Tokenism: While the lack of an adequate pool of blacks with traditional qualifications serves as the major excuse for little or no progress, it is apparent (from the drop in interest in minority recruitment after one or two blacks are hired) that there is an unconscious but no less real ceiling on the number of blacks that will be hired in a given department‹regardless of their qualifications.

THE SECRET TAPE

A cassette tape, uncovered by police investigators during their zealous search for clues, contained recorded portions of an Association planning session. The recorder may have been hidden because much of the sound is muffled and faint. The ungarbled footage reveals a quite heated argument over whether the Association should sponsor a series of direct action protests.

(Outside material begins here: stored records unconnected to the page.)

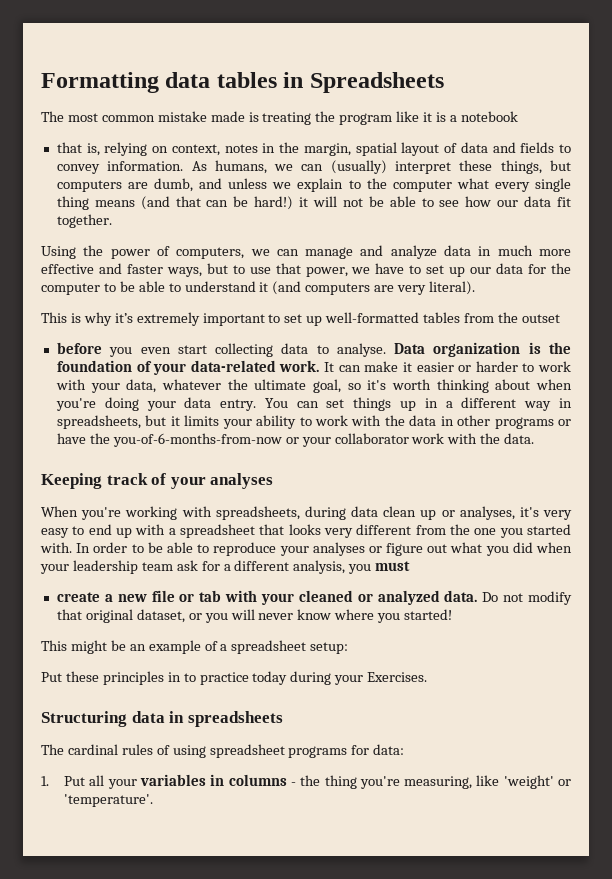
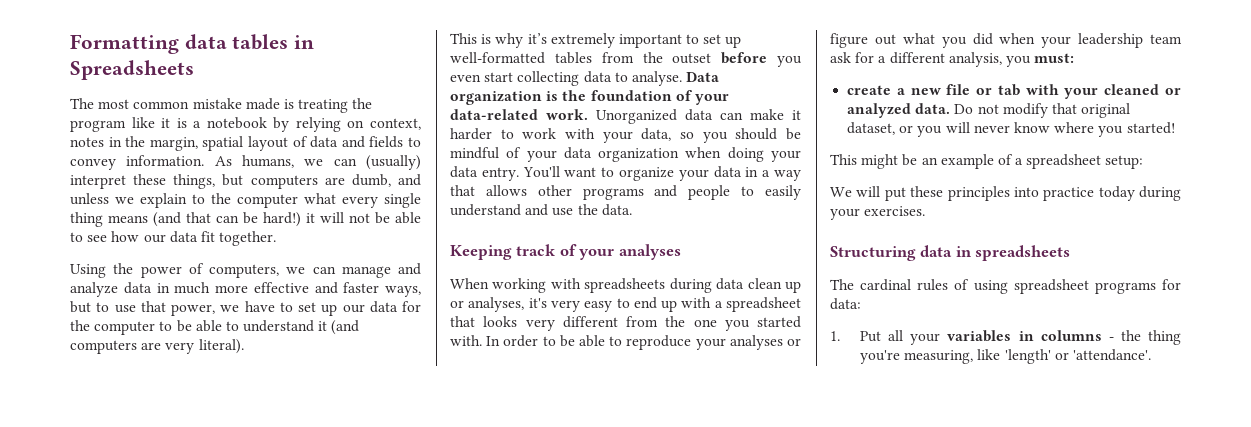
[56,142,100,156] // that is, -> [273,117,290,132] by
(560, 318) // -> (712, 58) none
[324,362,335,372] It -> [596,109,713,124] Unorganized data
[416,362,472,372] easier or -> (801, 115) none
[161,379,573,393] [55,397,572,411] [56,415,572,429] [56,433,478,447] whatever the ultimate goal, so it's worth thinking about when you're doing your data entry. You can set things up in a different way in spreadsheets, but it limits your ability to work with the data in other programs or have the you-of-6-months-from-now or your collaborator work with -> [680,128,801,143] [450,147,801,162] [450,166,801,181] [450,185,801,200] [450,204,574,216] so you should be mindful of your data organization when doing your data entry. You'll want to organize your data in a way that allows other programs and people to easily understand and use
[81,507,122,520] you're -> (489, 283) none
[215,506,300,520] spreadsheets, -> [584,278,666,293] spreadsheets
[375,561,411,571] must -> [1034,53,1075,63] must:
[41,671,196,685] Put these principles in to -> [830,186,1039,201] We will put these principles into
[367,672,428,682] Exercises. -> [864,206,926,216] exercises.
[503,775,571,789] [64,794,154,807] 'weight' or 'temperature'. -> [1004,349,1152,364] 'length' or 'attendance'.

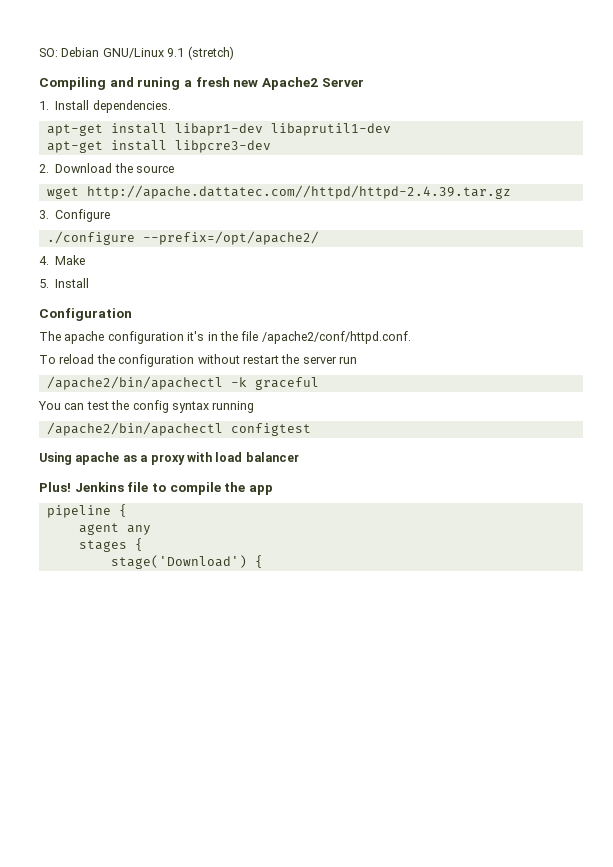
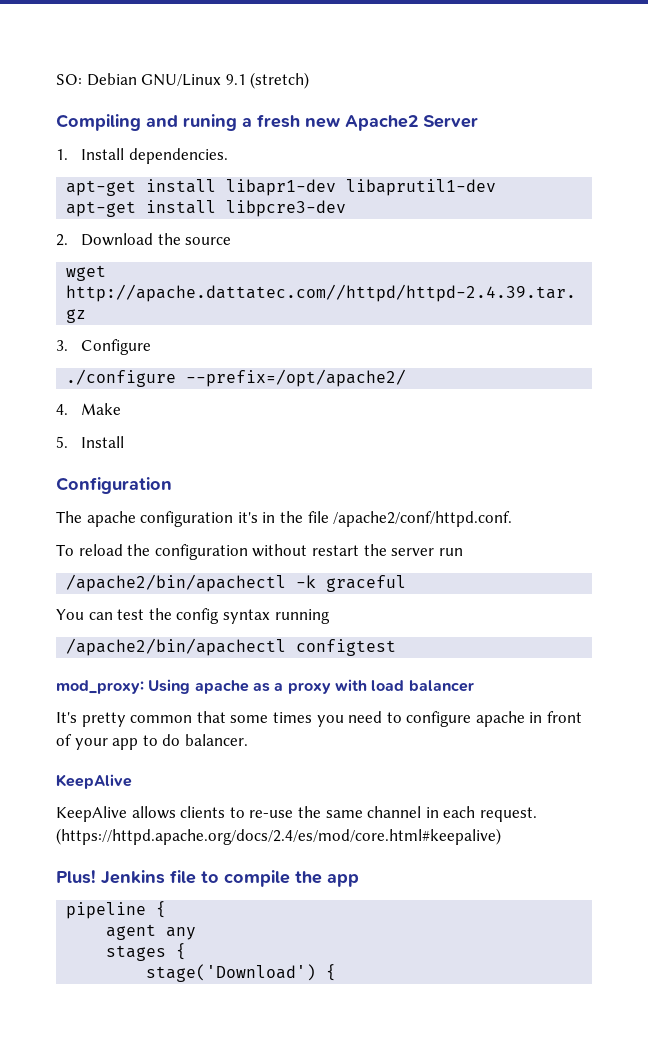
(311, 429) none -> [56,680,144,694] mod_proxy:
(299, 457) none -> [56,711,583,727] [56,734,248,750] [56,774,132,789] [56,806,537,822] [56,828,501,845] // It's pretty common that some times you need to configure apache in front of your app to do balancer. // KeepAlive // KeepAlive allows clients to re-use the same channel in each request. (https://httpd.apache.org/docs/2.4/es/mod/core.html#keepalive)

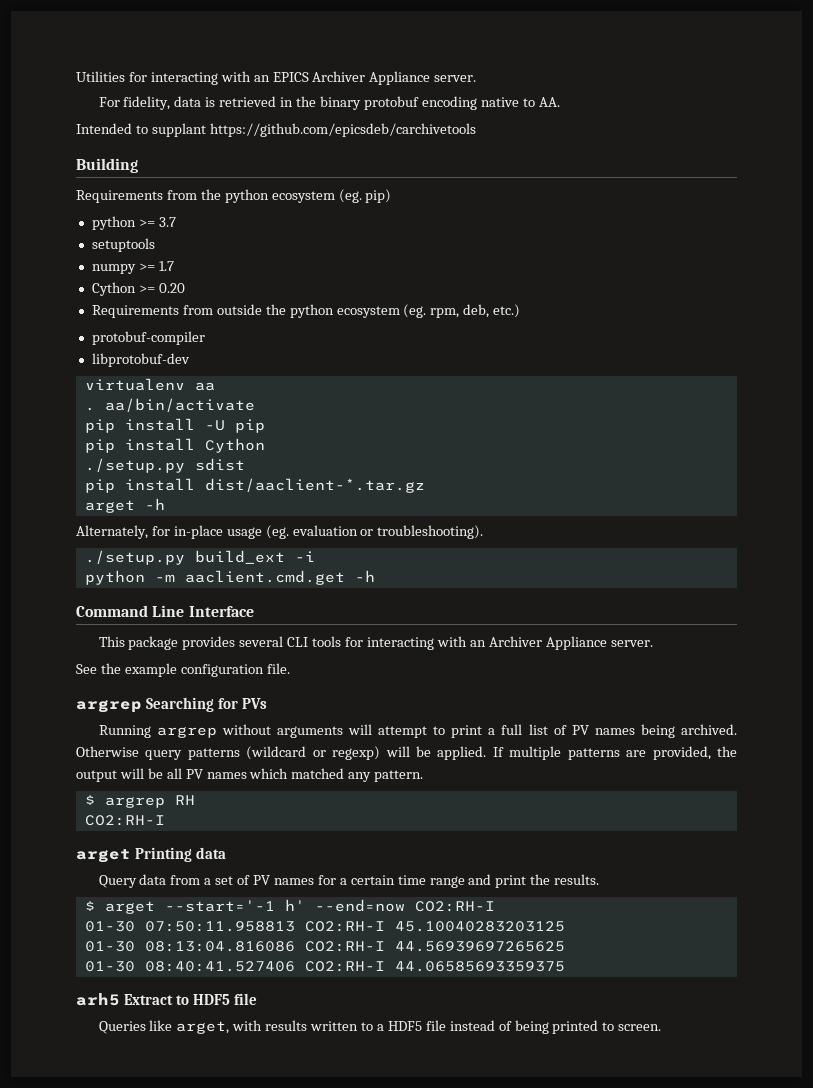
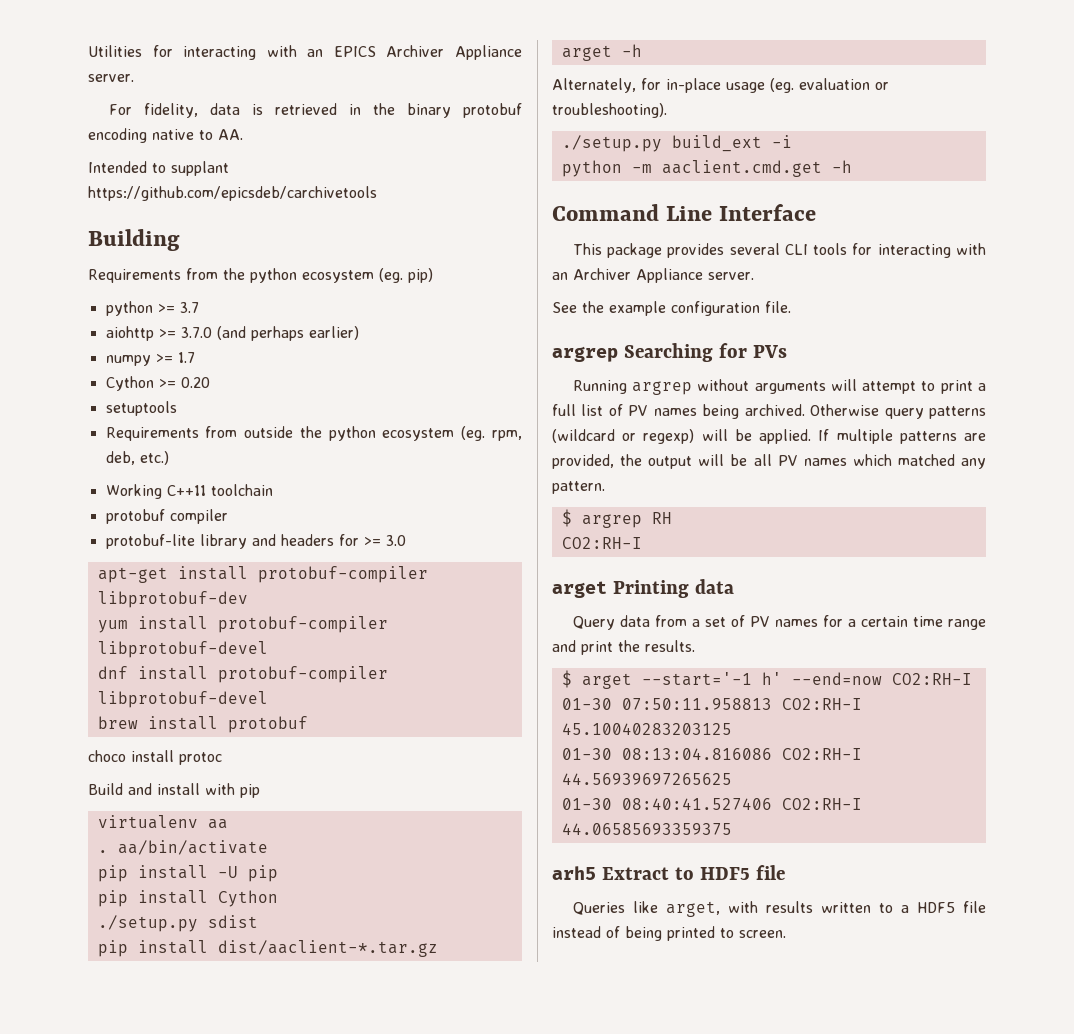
[91,238,155,252] setuptools -> [105,326,359,341] aiohttp >= 3.7.0 (and perhaps earlier)
(185, 288) none -> [105,401,177,416] // setuptools
[91,331,205,345] [91,353,190,367] protobuf-compiler // libprotobuf-dev -> [105,484,273,499] [105,509,228,524] [105,534,406,549] [97,566,428,583] [97,591,248,608] [97,616,388,633] [97,641,268,658] [97,666,388,683] [97,691,268,708] [97,716,308,733] [88,750,222,765] [88,783,260,798] Working C++11 toolchain // protobuf compiler // protobuf-lite library and headers for >= 3.0 // apt-get install protobuf-compiler libprotobuf-dev // yum install protobuf-compiler libprotobuf-devel // dnf install protobuf-compiler libprotobuf-devel // brew install protobuf // choco install protoc // Build and install with pip

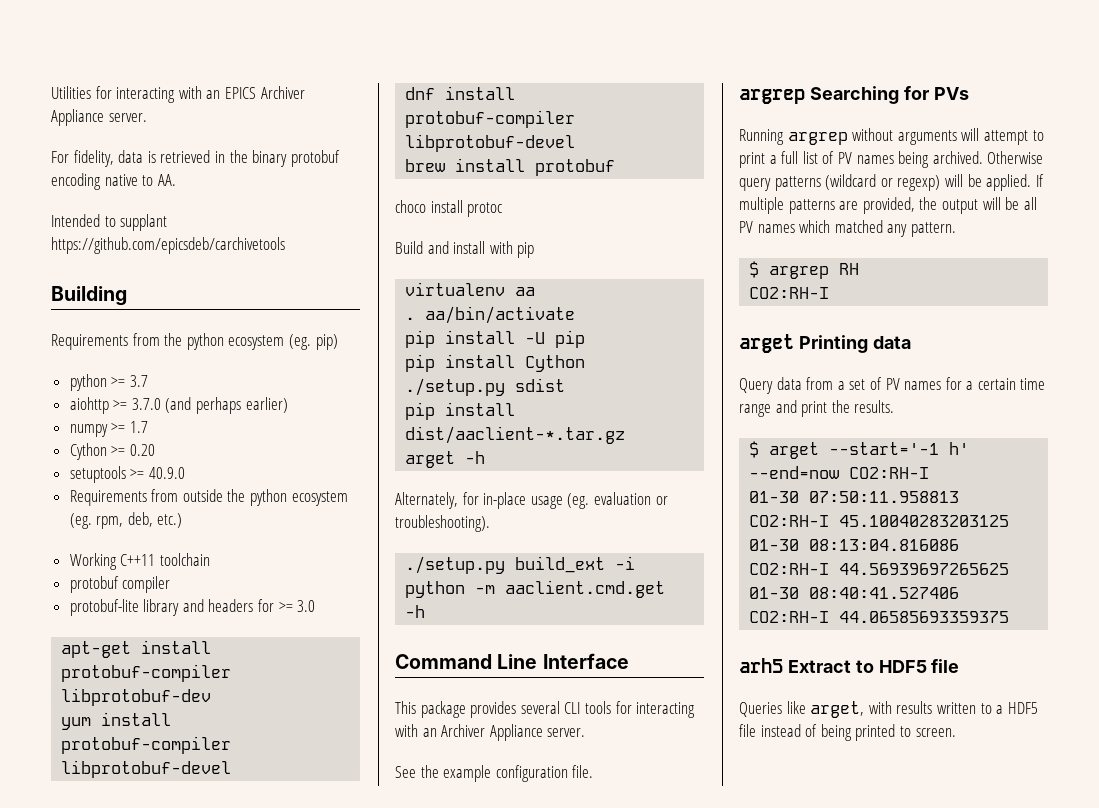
(177, 408) none -> [130,467,185,479] >= 40.9.0

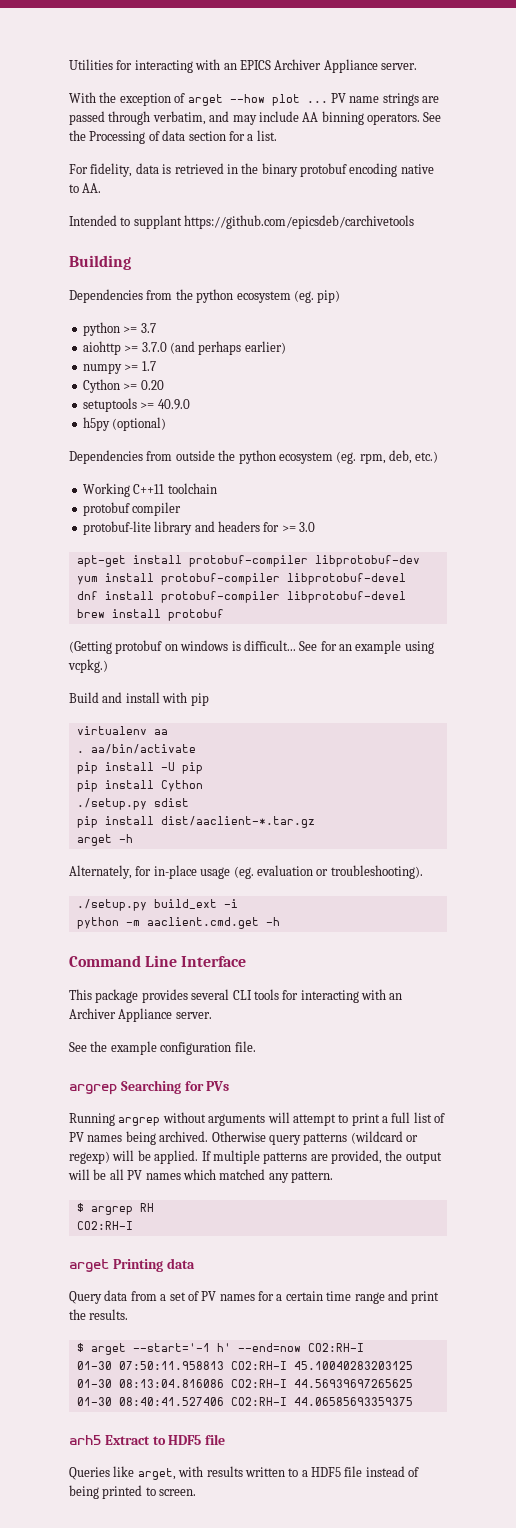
(147, 117) none -> [69,92,439,106] [69,111,442,125] [69,130,277,144] // With the exception of arget --how plot ... PV name strings are passed through verbatim, and may include AA binning operators. See the Processing of data section for a list.
[51,334,128,350] Requirements -> [69,289,143,303] Dependencies
[69,490,147,506] Requirements -> [82,417,167,431] [69,450,143,464] h5py (optional) // Dependencies
[395,200,503,217] choco install protoc -> [69,640,434,654] [68,659,108,673] (Getting protobuf on windows is difficult... See for an example using vcpkg.)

Ramona Berrywell, a personnel officer in the graduate school, strongly supported demonstrations. According to friends, she had not been much involved in racial issues until she was passed over for promotion three times in a ten-year period. She filed and ultimately prevailed in a long and bitter employment discrimination proceeding. Berrywell's voice came through clearly on the poor recording.

Ms. Berrywell: "I understand why you tenured faculty types are opposed to protests. You are afraid they would be undignified, and not in keeping with your image."

[Muffled response]

"Listen. Neither your titles nor your tenure can change the fact that Harvard is no less a plantation for you faculty folks than it is for black administrators who can‹and are‹eased out if we do anything that is threatening to our white supervisors, including doing our jobs more competently than those we watch 'move on up' while we are expected to wave them on and satisfy ourselves with the thought: 'at least I work for Harvard.'"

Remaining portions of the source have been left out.